EXERCISE DESCRIPTION = Find the line containing "[284,383,356,398] short, eg." in the entries below. Reproduce that line and each one after it to the end, exactly, with no other lines.

SUPPLIED MATERIAL =
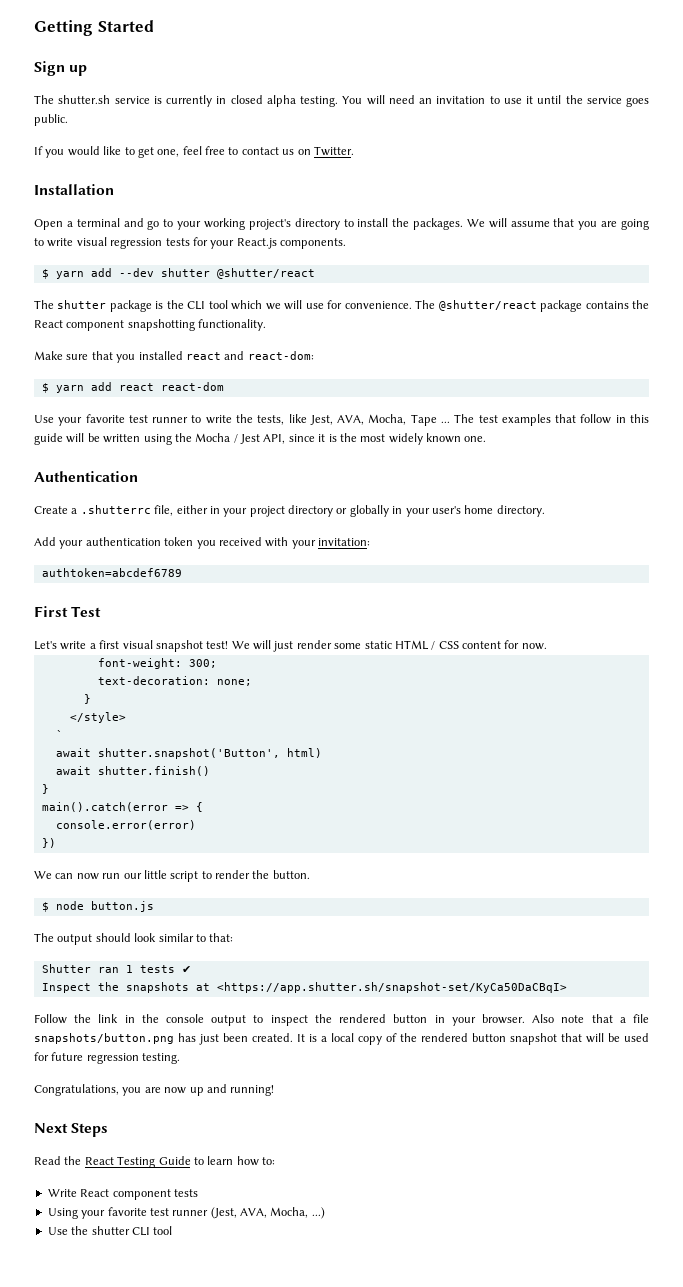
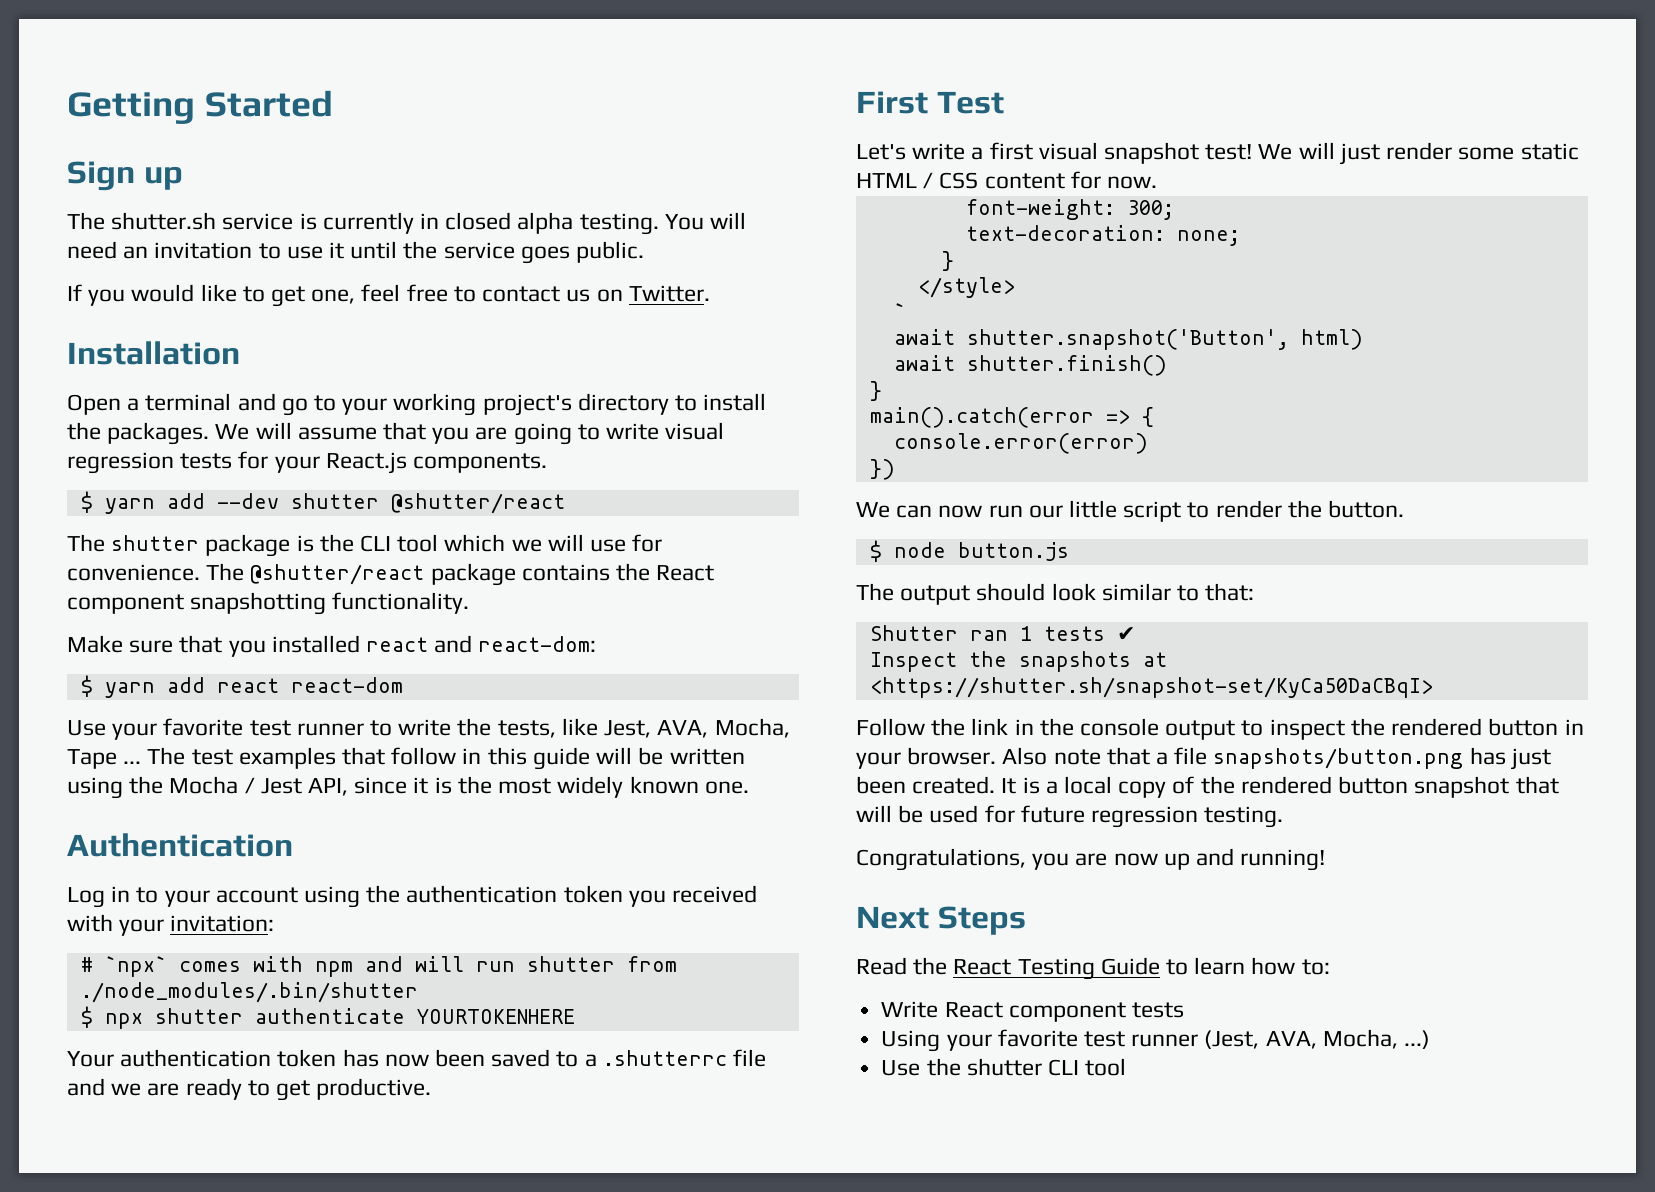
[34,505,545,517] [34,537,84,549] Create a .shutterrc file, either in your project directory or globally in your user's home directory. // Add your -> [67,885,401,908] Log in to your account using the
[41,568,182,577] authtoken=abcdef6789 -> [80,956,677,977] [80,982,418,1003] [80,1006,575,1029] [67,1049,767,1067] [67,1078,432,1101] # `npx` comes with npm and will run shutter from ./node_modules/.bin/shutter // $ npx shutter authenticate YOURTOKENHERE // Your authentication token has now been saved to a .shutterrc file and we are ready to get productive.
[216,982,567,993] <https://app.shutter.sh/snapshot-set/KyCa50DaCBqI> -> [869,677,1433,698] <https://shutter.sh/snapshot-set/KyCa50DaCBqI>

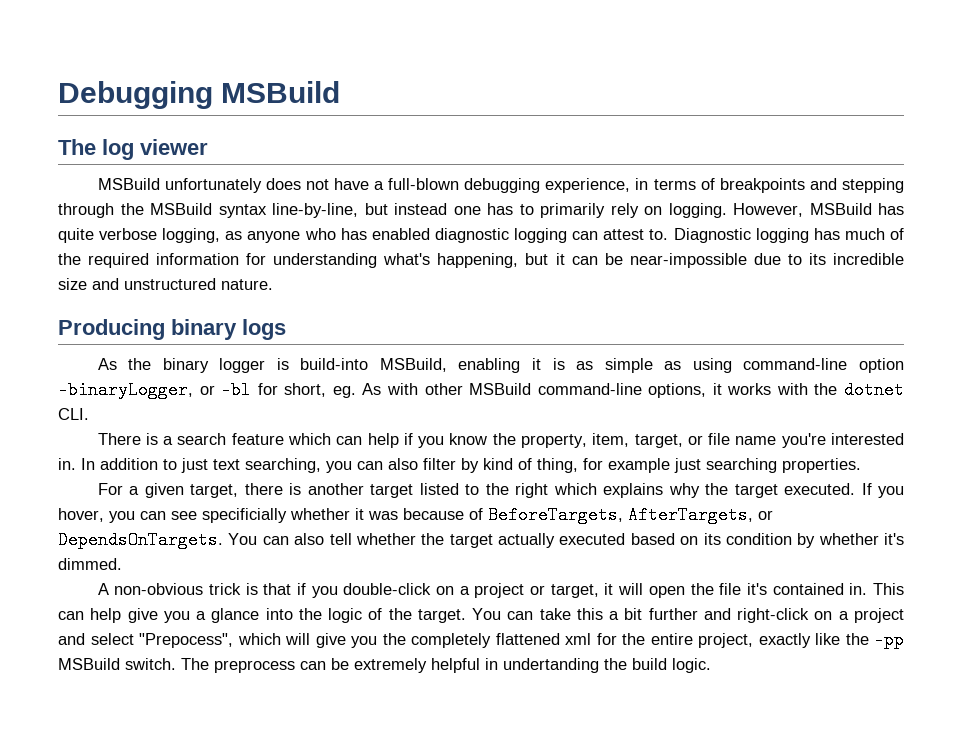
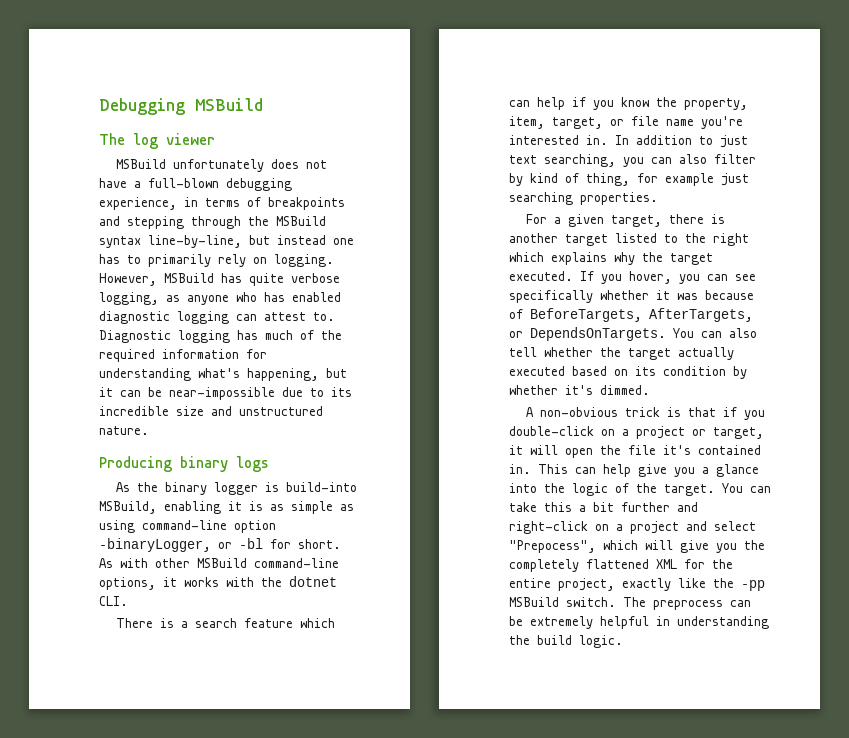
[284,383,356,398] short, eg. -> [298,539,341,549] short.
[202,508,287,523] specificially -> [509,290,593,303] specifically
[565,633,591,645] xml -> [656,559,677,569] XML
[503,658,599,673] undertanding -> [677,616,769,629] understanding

RESPONSE AREA =
[284,383,356,398] short, eg. -> [298,539,341,549] short.
[202,508,287,523] specificially -> [509,290,593,303] specifically
[565,633,591,645] xml -> [656,559,677,569] XML
[503,658,599,673] undertanding -> [677,616,769,629] understanding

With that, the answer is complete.